17èmes Journées d’Etudes François de Sales

Annecy, 26 janvier 2013 (Apic) La crise que doit affronter la presse écrite – et la presse catholique en particulier – lui impose une «ardente obligation» de renouvellement de ses contenus, de ses compétences tant rédactionnelles que commerciales, et de ses publics, souvent d’âge mûr. C’est l’appel qu’a lancé le journaliste René Poujol, en ouverture des Journées d’Etudes François de Sales tenues les 24 et 25 janvier 2013 à Annecy. Cette 17e édition s’est ouverte le jour même de la fête de François de Sales, «saint patron des journalistes».

Quelque 200 journalistes, chercheurs, éditeurs, patrons de presse ou commerciaux, à l’invitation de la Fédération Française de la Presse Catholique (FFPC), ont cherché durant ces deux jours des réponses à ces défis, à l’heure où la concurrence du numérique fait craindre pour l’avenir de l’écrit.

La crise de la presse, «un risque grave pour la démocratie»

En effet, selon le «Baromètre 2013 de confiance dans les médias» réalisé par l’institut de sondage TNS Sofres pour le quotidien français «La Croix», si l’intérêt des Français pour l’information ne se dément pas, ces derniers utilisent de plus en plus internet pour s’informer, même en profondeur. Cependant, une majorité d’entre eux pensent que la sévère crise économique et financière que traverse actuellement la presse écrite représente «un risque grave pour la démocratie».

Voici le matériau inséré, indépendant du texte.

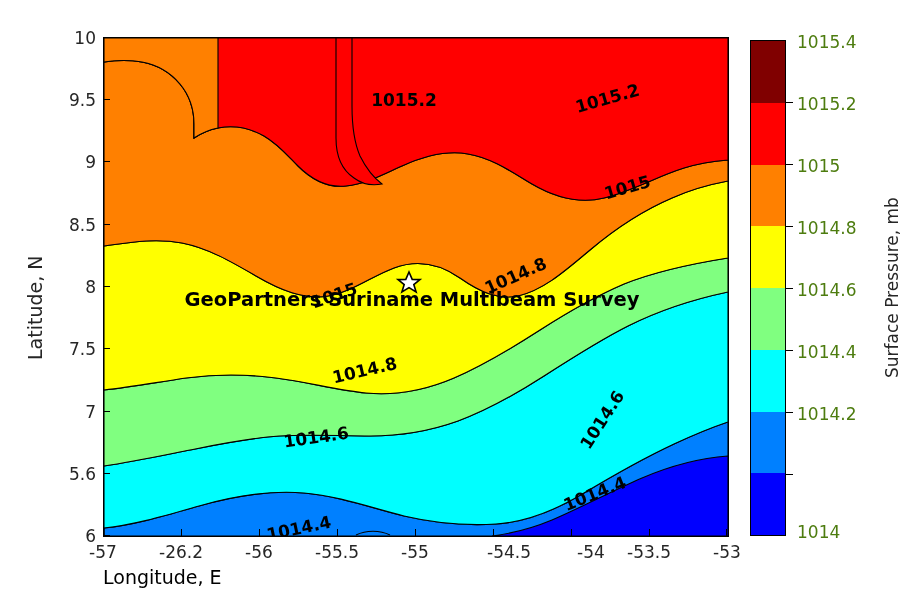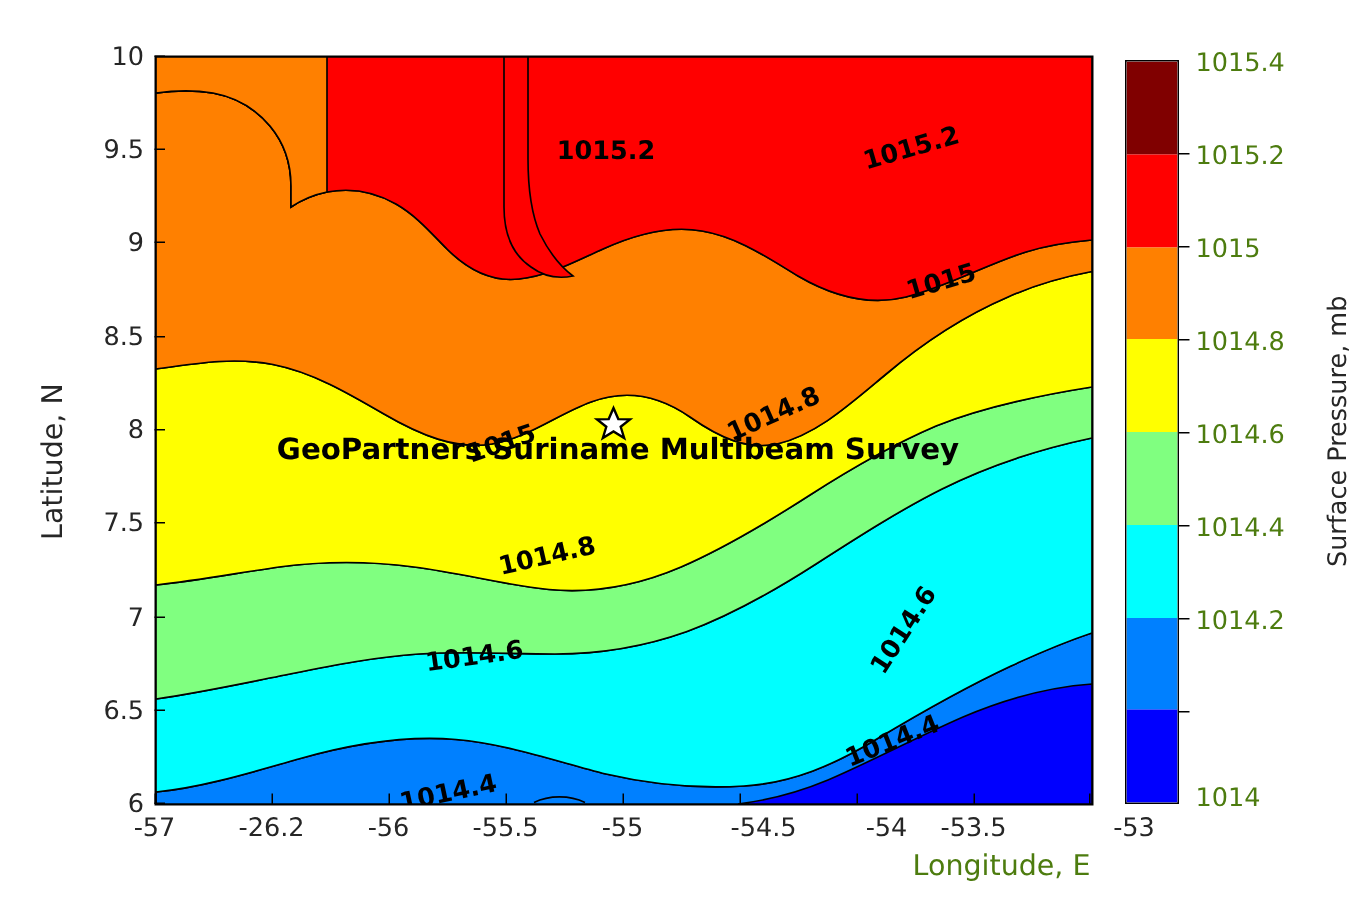"6.5" div.ytick { text: 6.5 -> 5.6 }
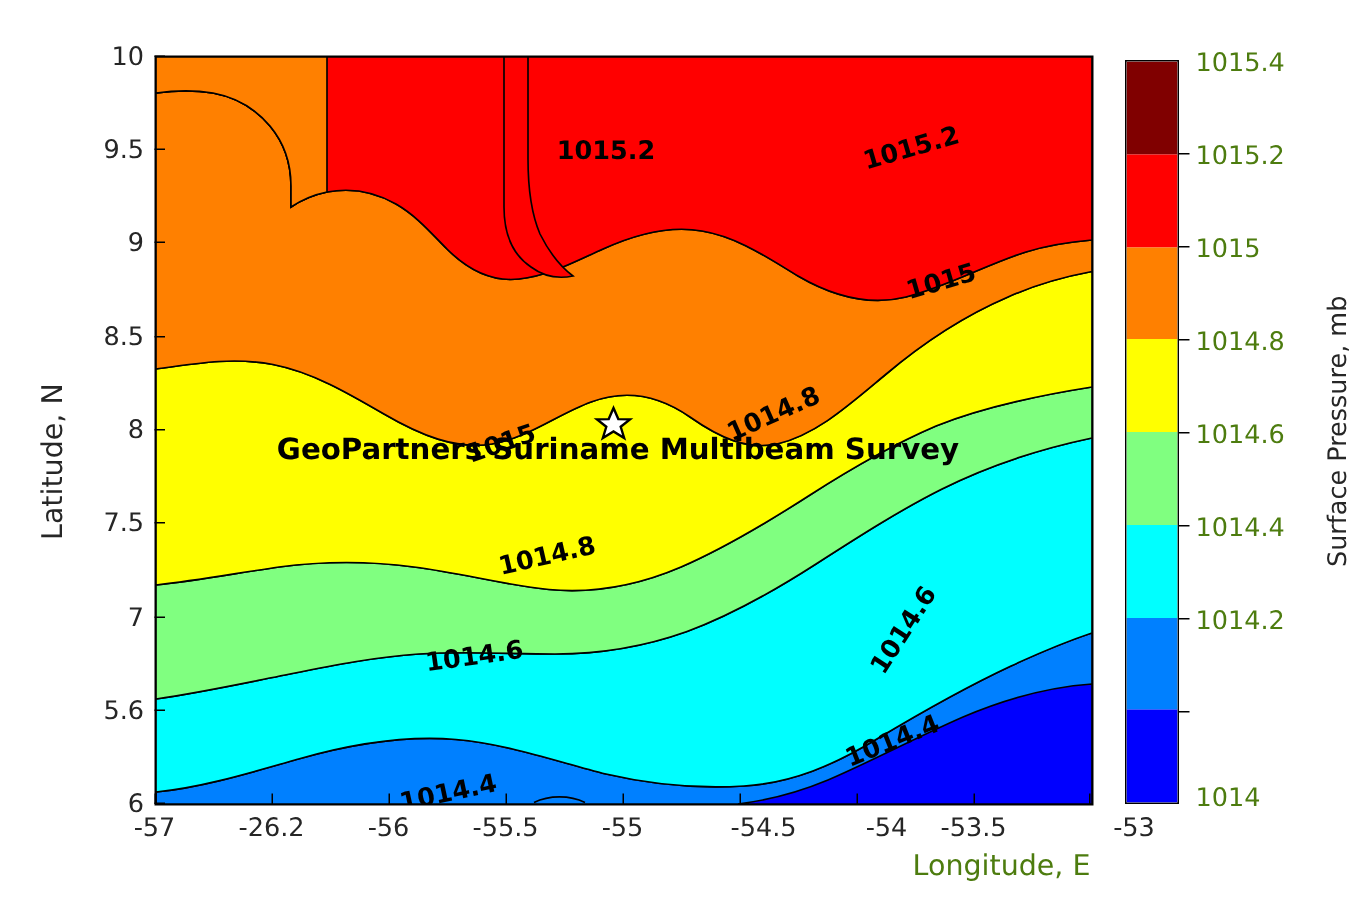"-53" div.xtick { margin-left: 29px -> none }
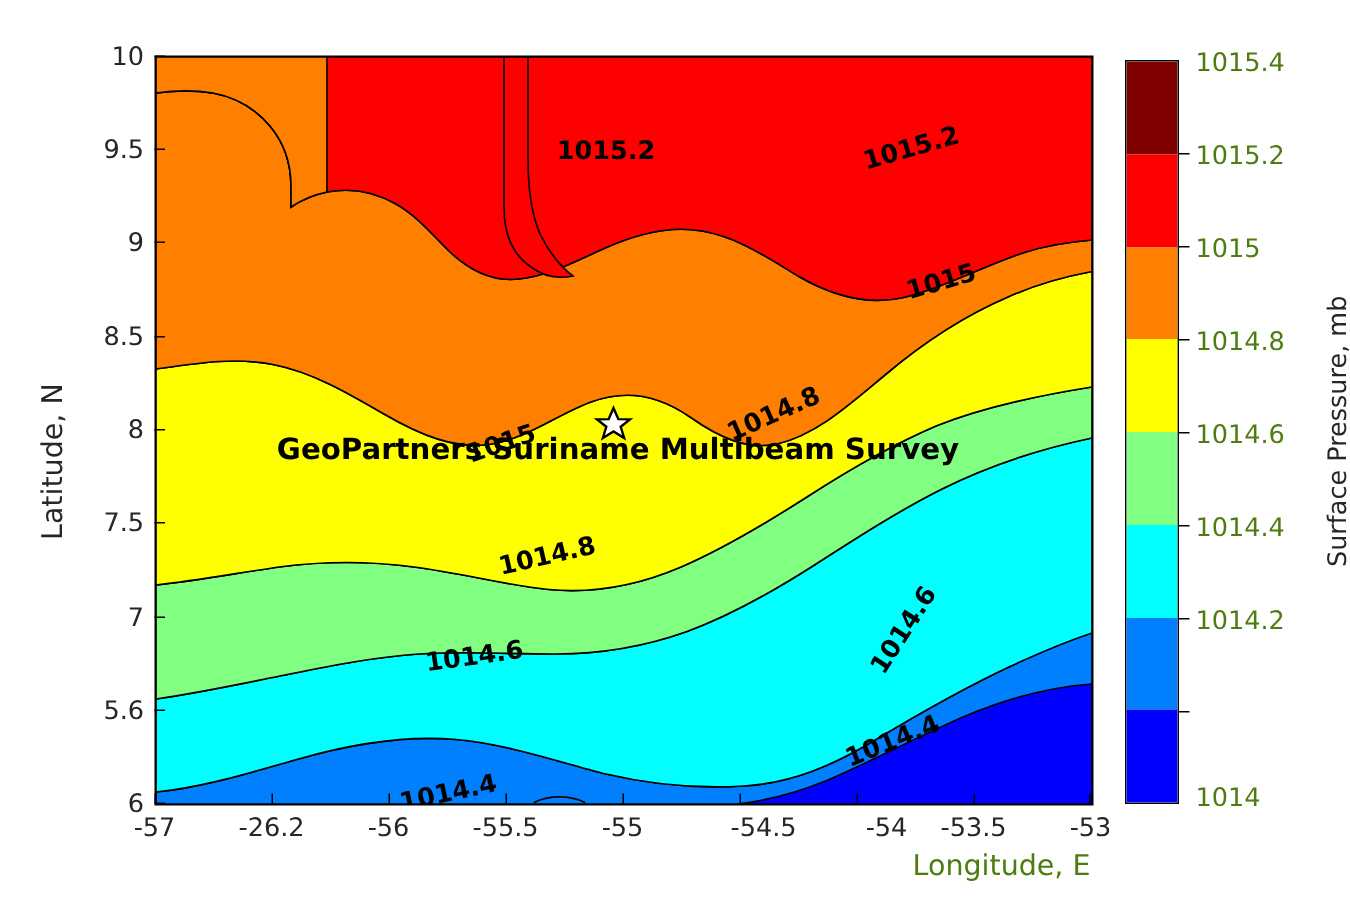"Longitude, E" .xlabel { color: #4d7c0f -> #000000; text-align: right -> left }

Malgré cette situation difficile, René Poujol, coordonnateur du programme de ces Journées d’Etudes, se dit persuadé qu’un lectorat potentiel plus large existe, «qu’il nous appartient de rejoindre, de convaincre et de fidéliser». Il s’agit en effet de tout mettre en œuvre pour pérenniser les titres de la presse catholique dans le contexte d’une société sécularisée. A l’heure du multimédia, les organisateurs avaient également offert une tribune aux responsables des quatre grands médias audiovisuels chrétiens en France: Le Jour du Seigneur, la télévision catholique KTO, RCF et Radio Notre-Dame.

«Les Français broient du noir»

Dans sa conférence sur les «tendances lourdes» de la société française, Brice Teinturier a décrit un contexte marqué par une tendance au pessimisme bien plus marquée que dans des pays pourtant davantage touchés par la crise. Directeur général délégué de l’institut de sondage Ipsos, il a dressé un tableau plutôt sombre de la France contemporaine: peur de l’avenir, du déclassement social, des nouvelles pauvretés, ascenseur social en panne, ressentiment contre les autorités, qui ont perdu leur légitimité faute de résultats face à une crise structurelle, crise des élites, méfiance à l’égard des autres, crispation identitaire, peur de l’étranger, populisme, xénophobie…

«Les Français broient du noir et le pays est de plus en plus fracturé depuis la dernière élection présidentielle», relève-t-il. Ce pessimisme n’est plus seulement le fait des classes populaires, mais a atteint les couches supérieures de la société.

Pourtant, insiste-t-il, la France reste l’un des pays les plus riches et les plus développés du monde, les ménages français ont un très important patrimoine et une forte épargne ! Si Brice Teinturier estime que les médias donnent trop souvent l’image d’une société «fatiguée d’elle-même», voire dépressive, il voit cependant émerger dans l’ensemble de la population de nouveaux développements plus positifs. Il remarque notamment un esprit de «résilience», une capacité de se relever, des stratégies pour se maintenir à flot, la recherche de bonnes affaires et le troc, les solutions familiales qui se développent, même s’il ne s’agit pas là, à proprement parler, de solidarités sociales.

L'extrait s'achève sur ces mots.